>>>>>

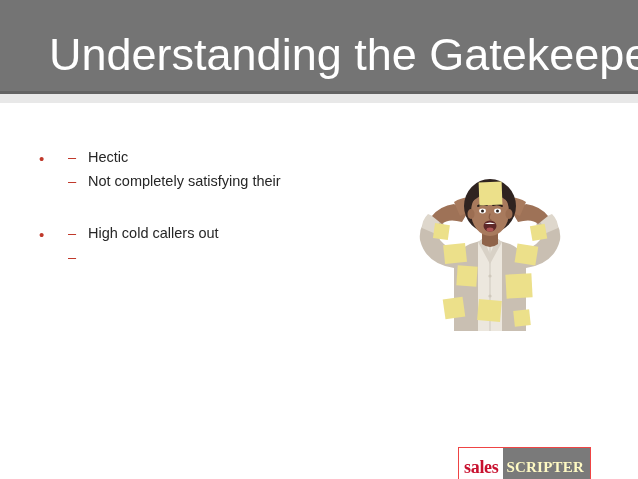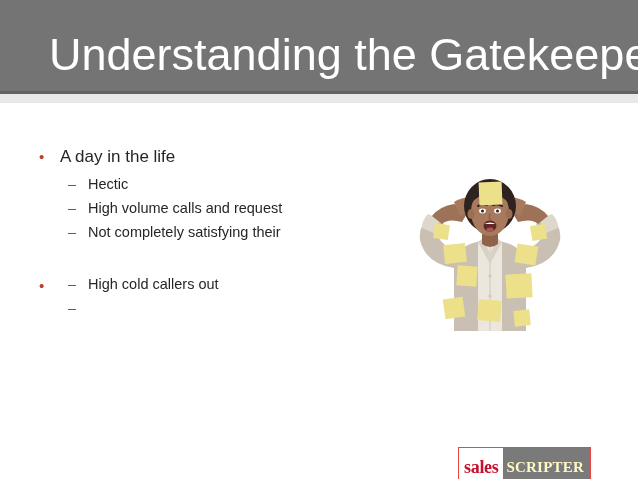--- a/index.html
+++ b/index.html
@@ -154,29 +154,27 @@
   <div id="title-bar"></div>
   <div id="title-bar-rule"></div>
   <div id="title-underband"></div>
   <div id="page-title">Understanding the Gatekeeper</div>
 
   <div id="content">
 
     <div class="bullet-group">
       <div class="lvl1">
         <span class="marker">•</span>
-        <span>A day in the life</span>
       </div>
       <div class="lvl2">
         <span class="marker">–</span>
         <span>Hectic</span>
       </div>
       <div class="lvl2">
         <span class="marker">–</span>
-        <span>High volume calls and request</span>
       </div>
       <div class="lvl2">
         <span class="marker">–</span>
       </div>
       <div class="lvl2">
         <span class="marker">–</span>
         <span>Not completely satisfying their</span>
       </div>
     </div>
 

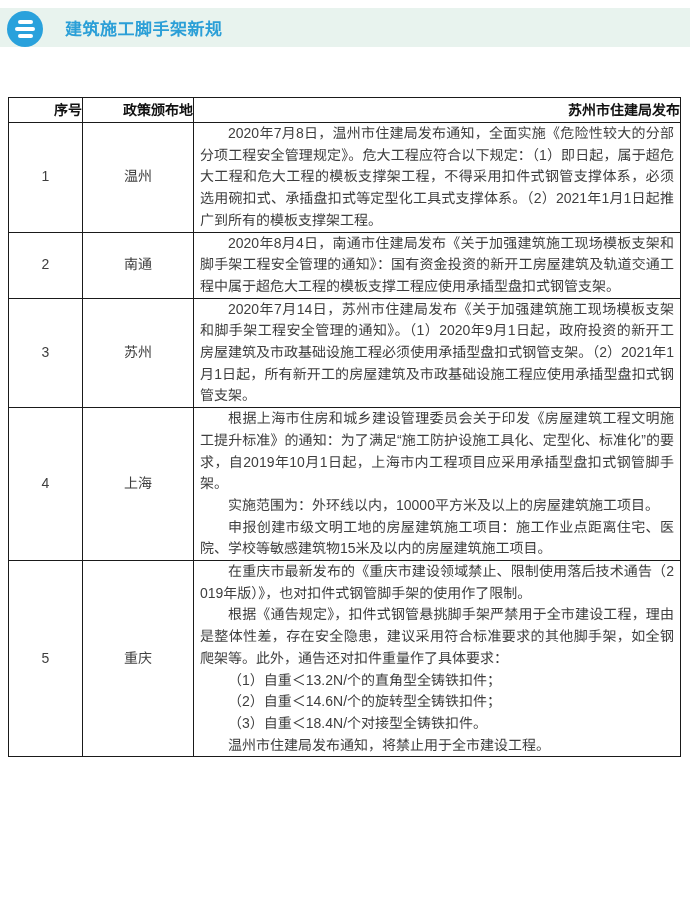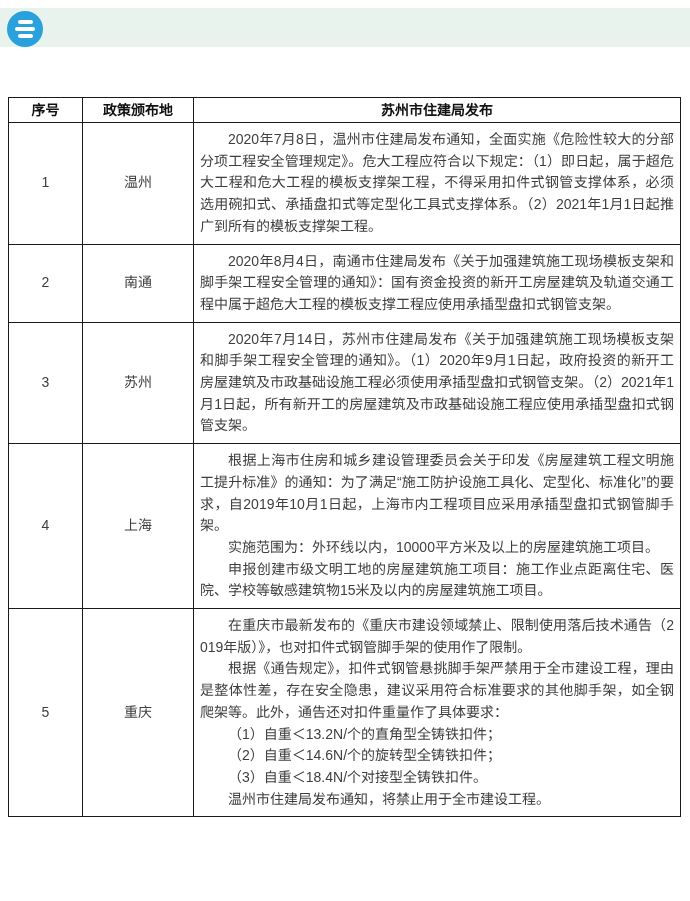--- a/index.html
+++ b/index.html
@@ -38,39 +38,40 @@
   }
   table.policy-table{
     position:absolute;left:8px;top:97px;width:673px;
     border-collapse:collapse;table-layout:fixed;
   }
   .policy-table th,.policy-table td{
     border:1px solid var(--border-color);
     font-size:14px;
   }
   .policy-table th{
-    color:var(--header-text);font-weight:bold;text-align:center;
+    color:var(--header-text);font-weight:bold;text-align:right;
     height:24px;line-height:24px;padding:0;
   }
   .col-no{width:74px;}
   .col-region{width:111px;}
   .policy-table td{color:var(--text-color);line-height:21.7px;vertical-align:middle;}
   td.cell-no,td.cell-region{text-align:center;}
-  td.cell-content{padding:6px 6px;text-align:justify;text-justify:inter-ideograph;}
+  td.cell-content{padding:0 6px;text-align:justify;text-justify:inter-ideograph;}
   td.cell-content p{text-indent:2em;margin:0;word-break:break-all;}
 </style>
 </head>
 <body>
 
 <div class="header-bar">
   <div class="icon-circle">
     <span class="bar b1"></span>
     <span class="bar b2"></span>
     <span class="bar b3"></span>
   </div>
+  <div class="section-title">建筑施工脚手架新规</div>
 </div>
 
 <table class="policy-table">
   <thead>
     <tr>
       <th class="col-no">序号</th>
       <th class="col-region">政策颁布地</th>
       <th>苏州市住建局发布</th>
     </tr>
   </thead>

<<<<<

- **Task goal**: In the entries above, find every line with the word "border" and list it.

- **Written answer**:
     border-collapse:collapse;table-layout:fixed;
     border:1px solid var(--border-color);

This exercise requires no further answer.